** TRY IT **
Copy out exactly the lines from the one containing "[554,230,595,239] features ->" to the last line of the records below, both included, and leave out any pictures.

** Version comparison data **
= Beginning of Section =

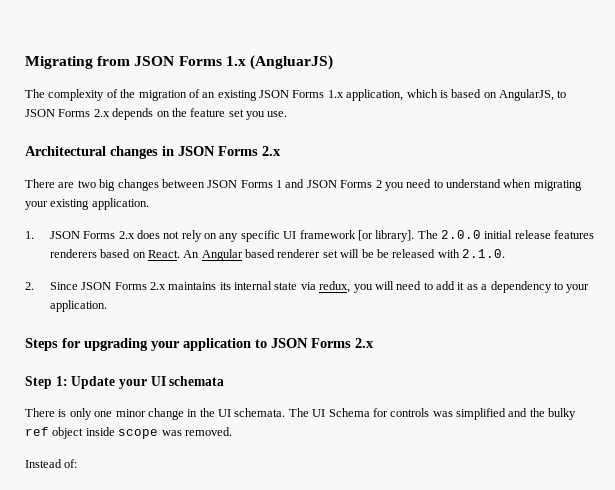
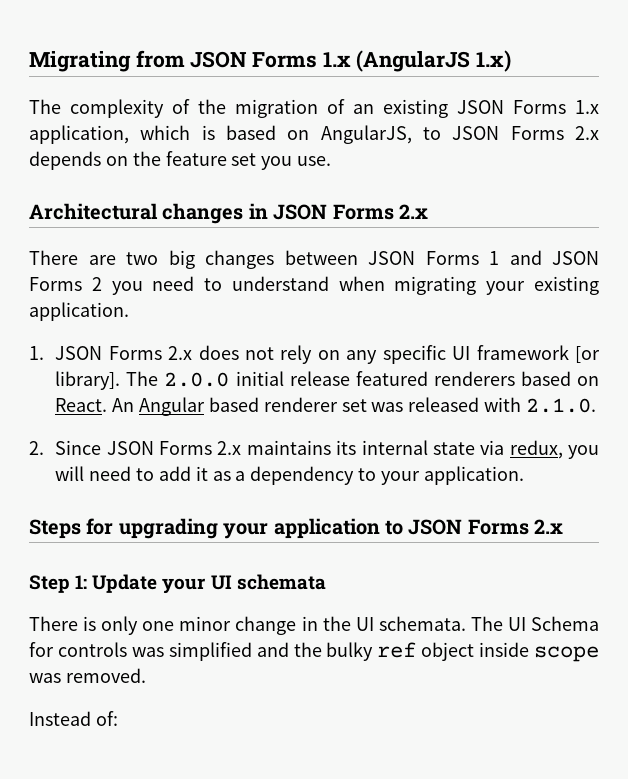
[249,55,333,70] (AngluarJS) -> [356,50,512,72] (AngularJS 1.x)
[554,230,595,239] features -> [355,371,428,386] featured
[340,249,389,258] will be be -> [371,402,404,412] was

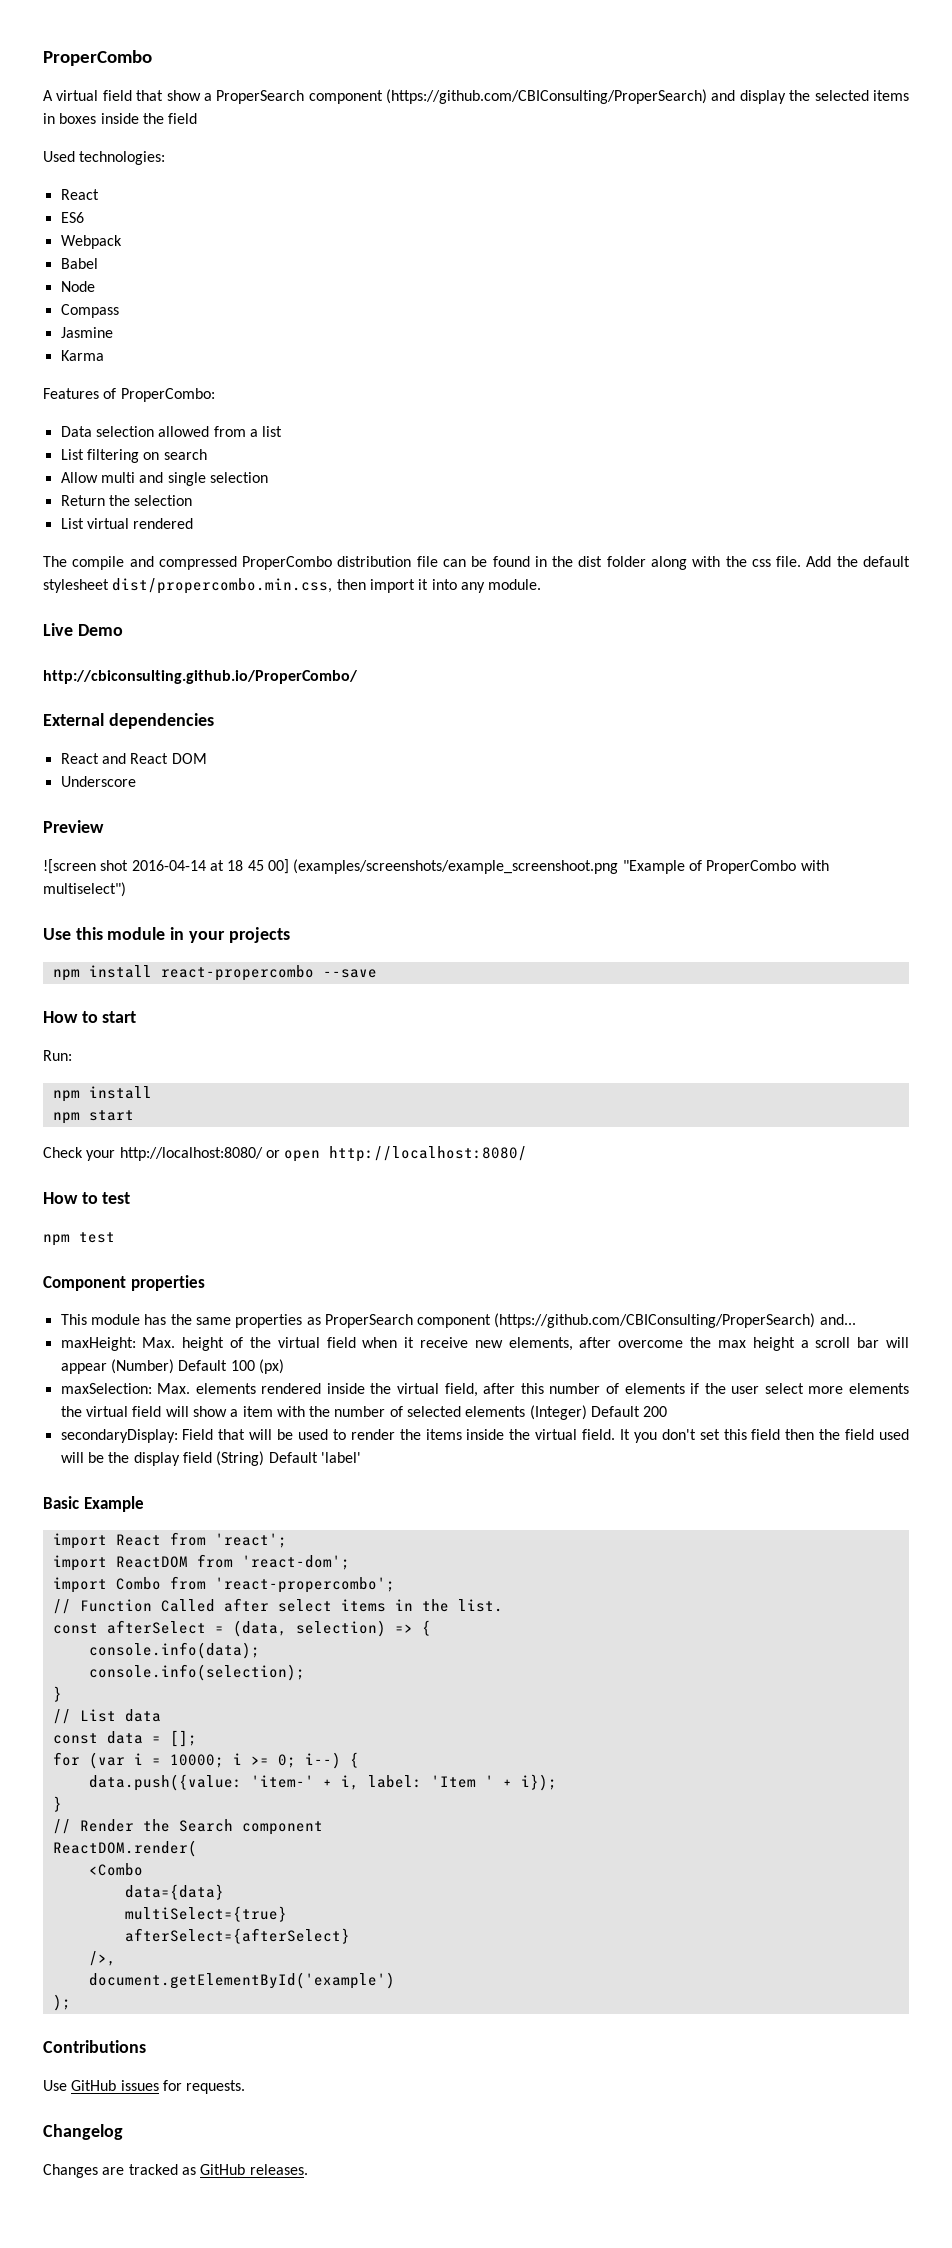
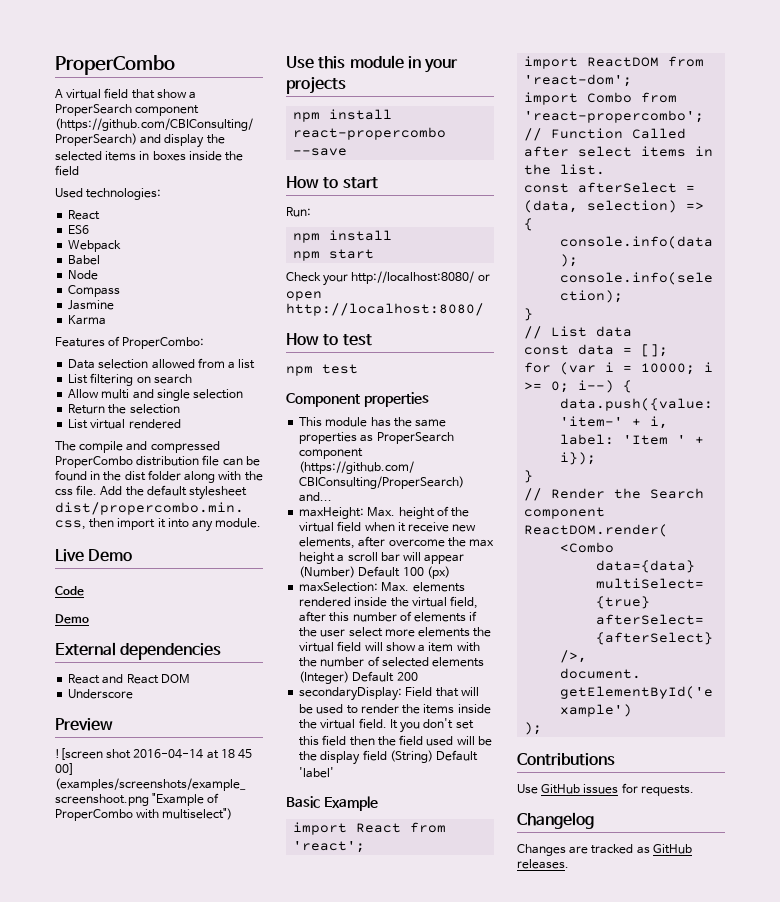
[43,670,358,684] http://cbiconsulting.github.io/ProperCombo/ -> [55,586,84,596] [55,614,89,624] Code // Demo

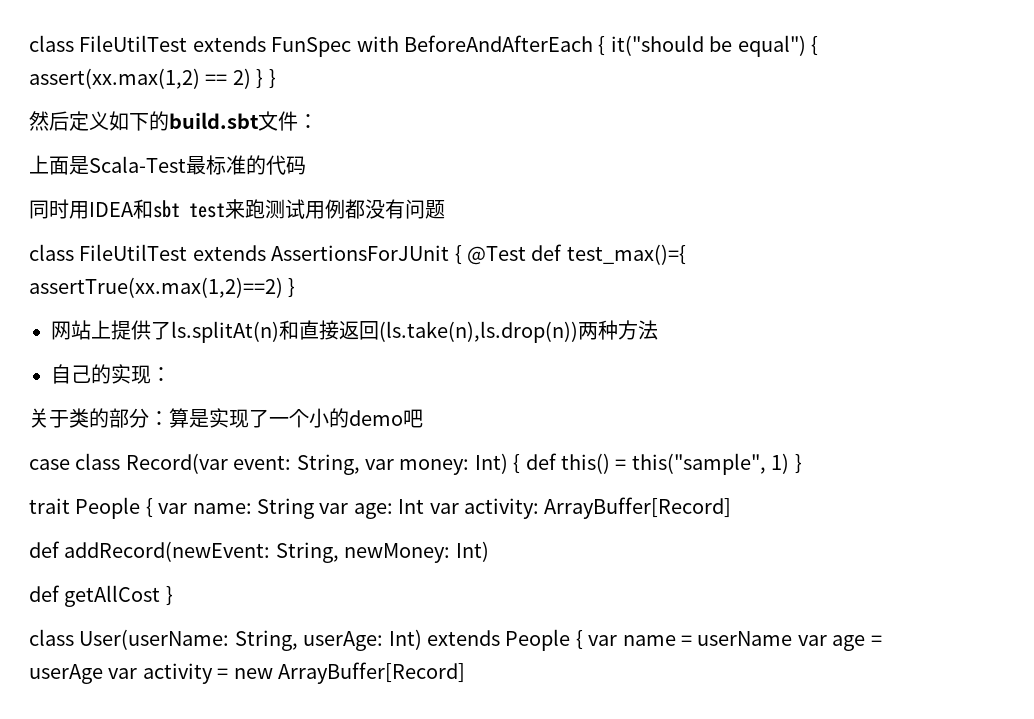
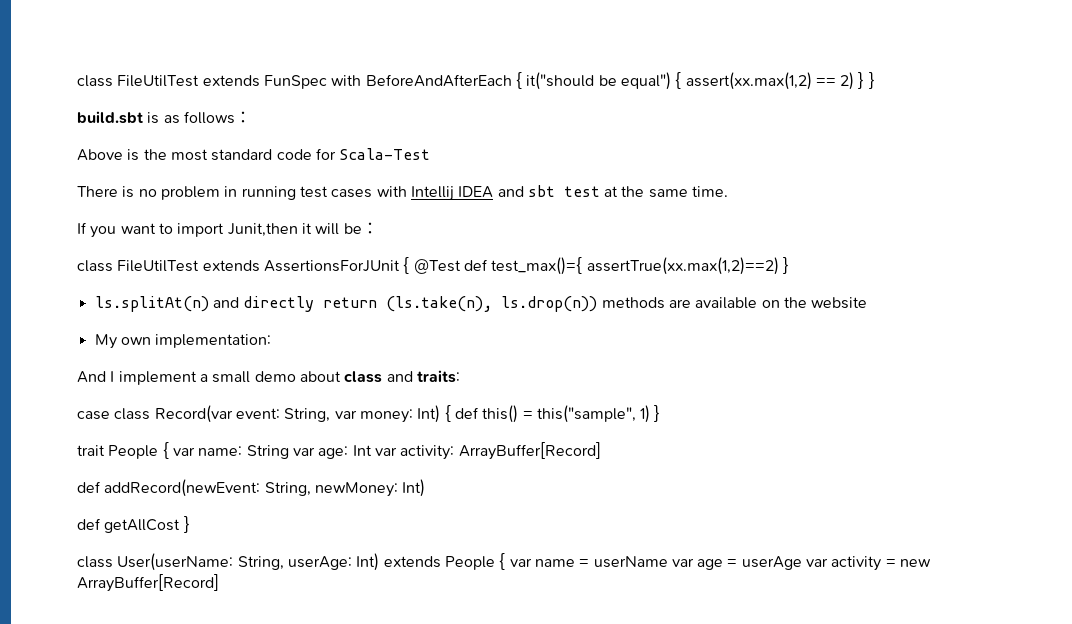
[29,111,318,131] [29,155,306,175] [29,199,445,219] 然后定义如下的build.sbt文件： // 上面是Scala-Test最标准的代码 // 同时用IDEA和sbt test来跑测试用例都没有问题 -> [77,111,251,124] [77,148,431,161] [77,185,729,201] [77,222,378,238] build.sbt is as follows： // Above is the most standard code for Scala-Test // There is no problem in running test cases with Intellij IDEA and sbt test at the same time. // If you want to import Junit,then it will be：
[51,320,658,343] [51,364,171,384] [29,408,423,428] 网站上提供了ls.splitAt(n)和直接返回(ls.take(n),ls.drop(n))两种方法 // 自己的实现： // 关于类的部分：算是实现了一个小的demo吧 -> [94,296,868,312] [94,334,272,349] [77,370,460,385] ls.splitAt(n) and directly return (ls.take(n), ls.drop(n)) methods are available on the website // My own implementation: // And I implement a small demo about class and traits:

= End of Section =

** EXERCISE ANSWER **
[554,230,595,239] features -> [355,371,428,386] featured
[340,249,389,258] will be be -> [371,402,404,412] was

[43,670,358,684] http://cbiconsulting.github.io/ProperCombo/ -> [55,586,84,596] [55,614,89,624] Code // Demo

[29,111,318,131] [29,155,306,175] [29,199,445,219] 然后定义如下的build.sbt文件： // 上面是Scala-Test最标准的代码 // 同时用IDEA和sbt test来跑测试用例都没有问题 -> [77,111,251,124] [77,148,431,161] [77,185,729,201] [77,222,378,238] build.sbt is as follows： // Above is the most standard code for Scala-Test // There is no problem in running test cases with Intellij IDEA and sbt test at the same time. // If you want to import Junit,then it will be：
[51,320,658,343] [51,364,171,384] [29,408,423,428] 网站上提供了ls.splitAt(n)和直接返回(ls.take(n),ls.drop(n))两种方法 // 自己的实现： // 关于类的部分：算是实现了一个小的demo吧 -> [94,296,868,312] [94,334,272,349] [77,370,460,385] ls.splitAt(n) and directly return (ls.take(n), ls.drop(n)) methods are available on the website // My own implementation: // And I implement a small demo about class and traits:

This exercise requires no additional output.